Large language models (LLMs) are increasingly trained with reinforcement learning from verifiable rewards (RLVR), yet real-world deployment demands models that can self-improve without labels or external judges. Existing label-free methods, confidence minimization, self-consistency, or majority-vote objectives, stabilize learning but steadily shrink exploration, causing an entropy collapse: generations become shorter, less diverse, and brittle. Unlike prior approaches such as Test-Time Reinforcement Learning (TTRL), which primarily adapt models to the immediate unlabeled dataset at hand, our goal is broader: to enable general improvements without sacrificing the model's inherent exploration capacity and generalization ability, i.e., evolving.

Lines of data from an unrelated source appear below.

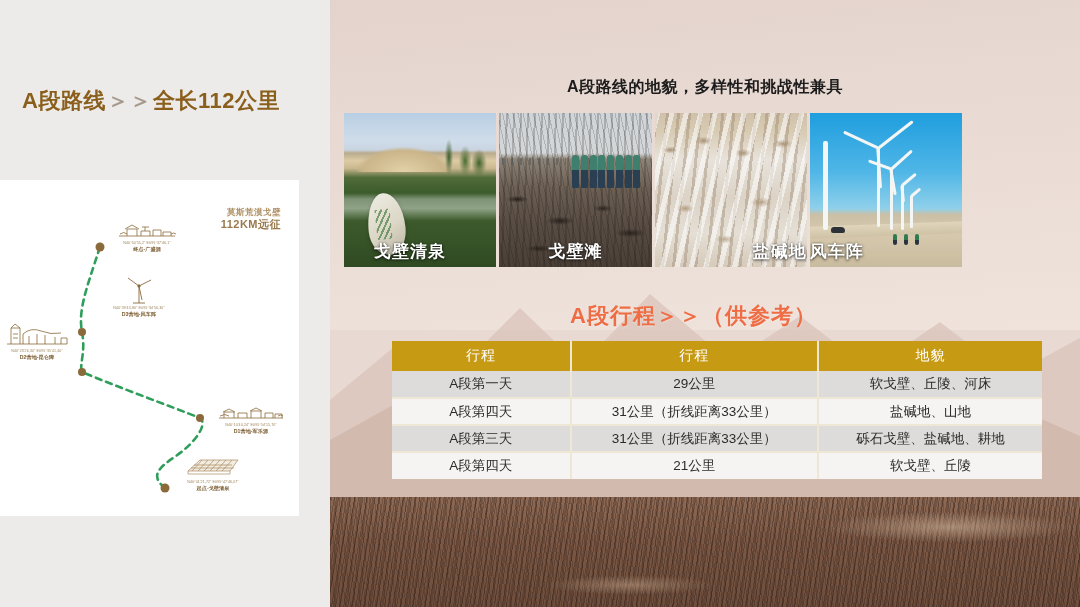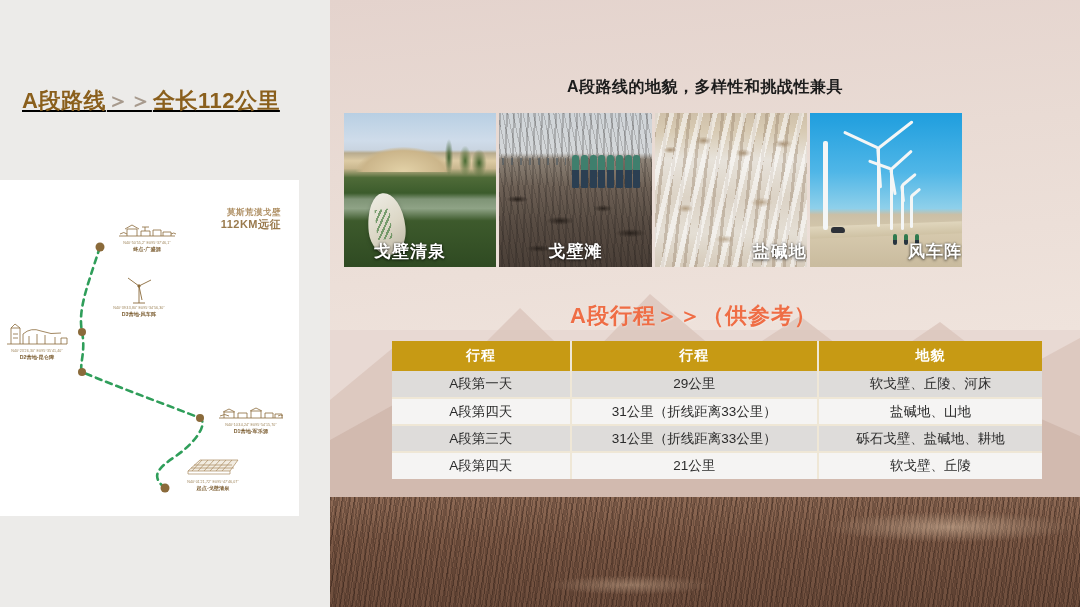"A段路线＞＞全长112公里" .left-title { text-decoration: underline -> none }
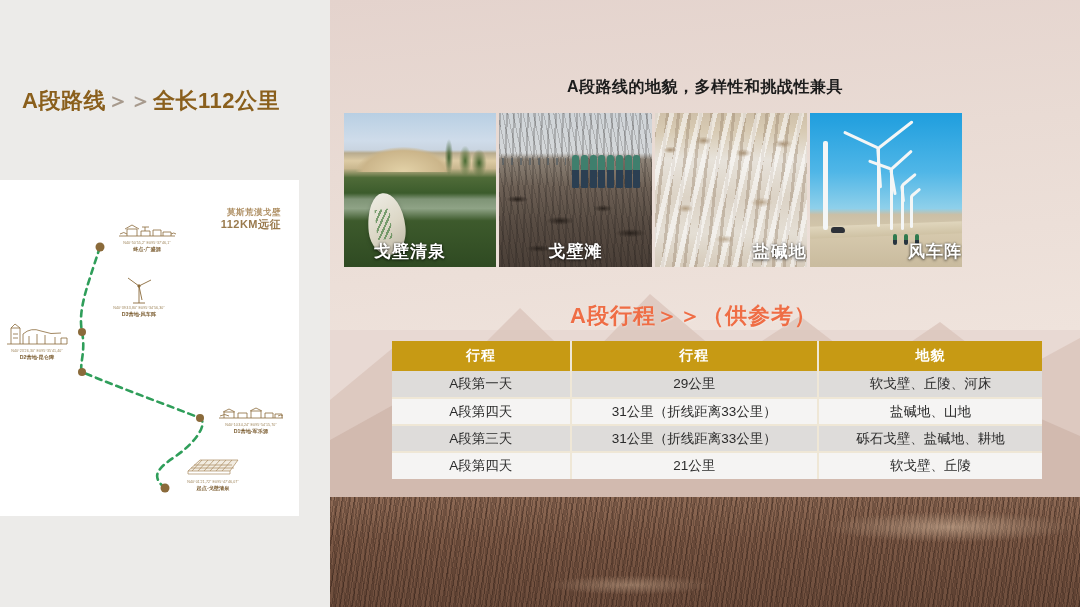"风车阵" .photo.p4 .cap { text-align: right -> left }
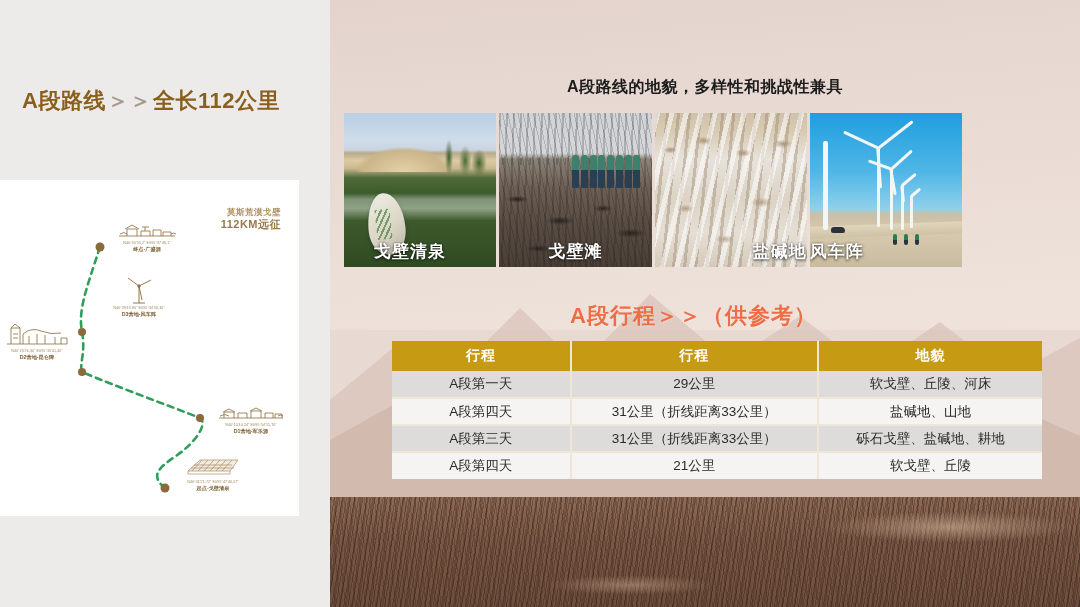"行程" thead th { font-weight: bold -> normal }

We formalize this issue and propose EVolution-Oriented and Label-free Reinforcement Learning (EVOL-RL), a simple rule that couples stability with variation under a label-free setting. EVOL-RL keeps the majority-voted answer as a stable anchor (selection) while adding a novelty-aware reward that favors responses whose reasoning differs from what has already been produced (variation), measured in semantic space. Implemented with GRPO, EVOL-RL also uses asymmetric clipping to preserve strong signals and an entropy regularizer to sustain search. This majority-for-selection + novelty-for-variation design prevents collapse, maintains longer and more informative chains of thought, and improves both pass@1 and pass@n. EVOL-RL consistently outperforms the majority-only TTRL baseline; e.g., training on label-free AIME24 lifts Qwen3-4B-Base AIME25 pass@1 from TTRL's 4.6% to 16.4%, and pass@16 from 18.5% to 37.9%. EVOL-RL not only prevents diversity collapse but also unlocks stronger generalization across domains (e.g., GPQA). Furthermore, we demonstrate that EVOL-RL also boosts performance in the RLVR setting, highlighting its broad applicability.